Extinction officially threatens 1.211species – roughly one in eight of all birds. Of these globally threatened birds (GTBs), 179 are critically endangered. They stand at the brink of oblivion because of rapid declines or dismally small populations or ranges. An estimated 77 species are represented by less than 50 individuals, rendering them very vulnerable to environment fluctuations and catastrophes, to demographic vagaries (one year, perhaps, most offspring might be male), and to a variety of social and genetic disruptions. At last count there were 10 pairs of Tahiti monarch (Pomarea nigra) in French Polynesia and 12 wild Bali starlings (Leucopsar rothschildi). Time may have run out on Hawaii’s po’ouli (Melamprosops phaeosoma) when the last individual in captivity died late last year and the two in the wild haven’t been seen for some months. Taking into account this overcrowded emergency ward of ailing species, and given the time lag between habitat loss and extinction, a sizable proportion of the world’s birds may be living on borrowed time.

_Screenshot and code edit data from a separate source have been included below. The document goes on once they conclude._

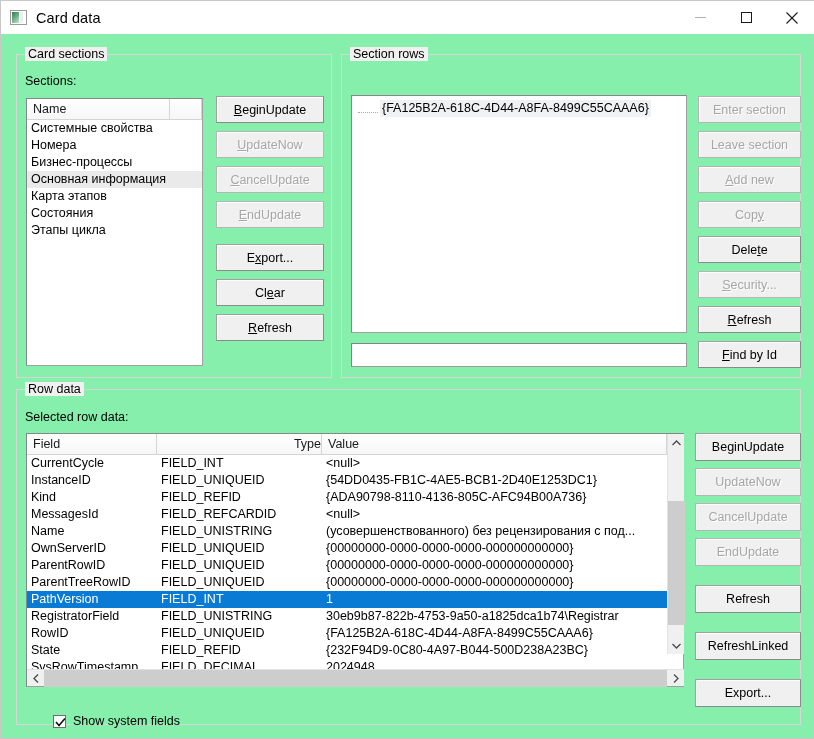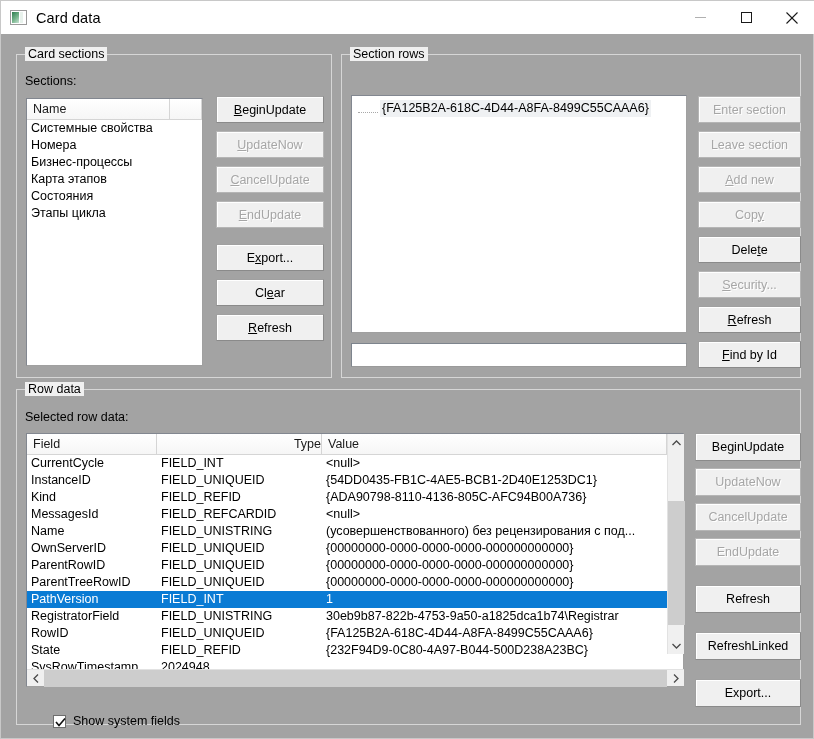--- a/index.html
+++ b/index.html
@@ -14,7 +14,7 @@
   .window {
     position: relative;
     width: 814px; height: 739px;
-    background: #a3a3a3;
+    background: #86efac;
     border: 1px solid #c8c8c8;
   }
   

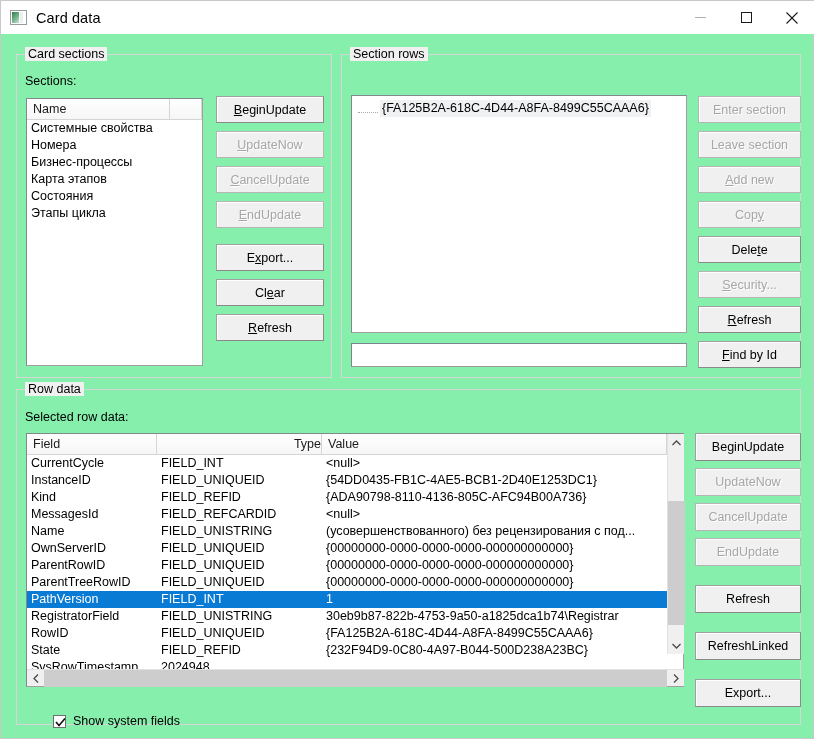--- a/index.html
+++ b/index.html
@@ -205,6 +205,7 @@
         <div class="sections-row"><span>Системные свойства</span></div>
         <div class="sections-row"><span>Номера</span></div>
         <div class="sections-row"><span>Бизнес-процессы</span></div>
+        <div class="sections-row softsel"><span>Основная информация</span></div>
         <div class="sections-row"><span>Карта этапов</span></div>
         <div class="sections-row"><span>Состояния</span></div>
         <div class="sections-row"><span>Этапы цикла</span></div>

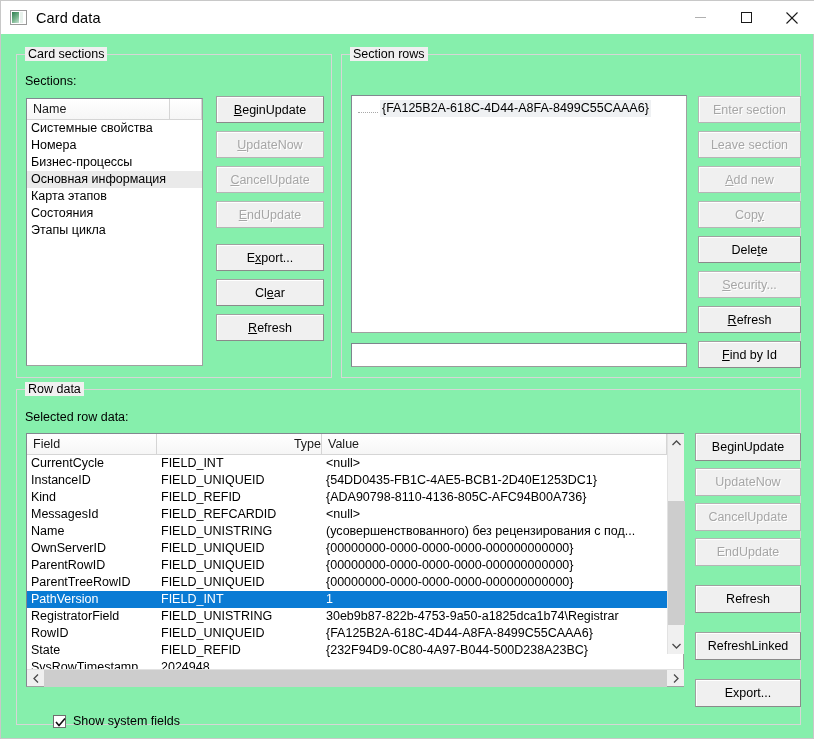--- a/index.html
+++ b/index.html
@@ -323,6 +323,7 @@
         </div>
         <div class="lv-row">
           <div class="cell" style="width: 130px;">SysRowTimestamp</div>
+          <div class="cell" style="width: 165px;">FIELD_DECIMAL</div>
           <div class="cell" style="width: 345px;">2024948</div>
         </div>
       </div>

But extinction is only part of the story. Even if extinction is averted, a world full of rare birds, clinging to existence in captive breeding facilities and pockets of protected habitat isolated in an overpopulated, intensively cultivated, industrialized landscape, is hardly cause for celebration. Unfortunately, there are plenty of signs that such a world looms before us. “
- Listening to the birds : State of the wild 2006 Tobias, Bennun, Stattersfield
The case in a nutshell: In November of 2004 one of the last three known Po’ouli died in captivity of avian malaria. The bird was captured as a last ditch effort to try and breed the birds in captivity. The other two, presumably, but not for sure, male and female have not been seen since. Despite extensive surveys, no one has been able to locate either of these birds. If they are alive, they are tens years old, nearing the end of their life and infertile as of a few years. It doesn’t look good, yet they remain on the “Critically endangered” list until it is proven unquestionably that they are indeed, extinct. Unfortunately, this seems like a case of too little, too late and another species goes by the wayside.
The Po’ouli’s serious decline in numbers over the last 20 years is due mainly to habitat loss, mosquito-born diseases, predation by non-native rats, pigs and mongoose as well as a decline in the native tree snails on which they rely for food.
One of many solutions we can help with: What can we do? Nothing really for the little Po’ouli, but we can make sure that his tragic story is not repeated.
There are many conservation groups out there doing wonderful things. Look into one and see what they are all about. You could also email your congressman and tell him/her to vote for environmental causes. Our government is built “on the people” and they need to know what we think. Complacency is never the answer when so much is at stake and every little effort adds up to make a huge difference.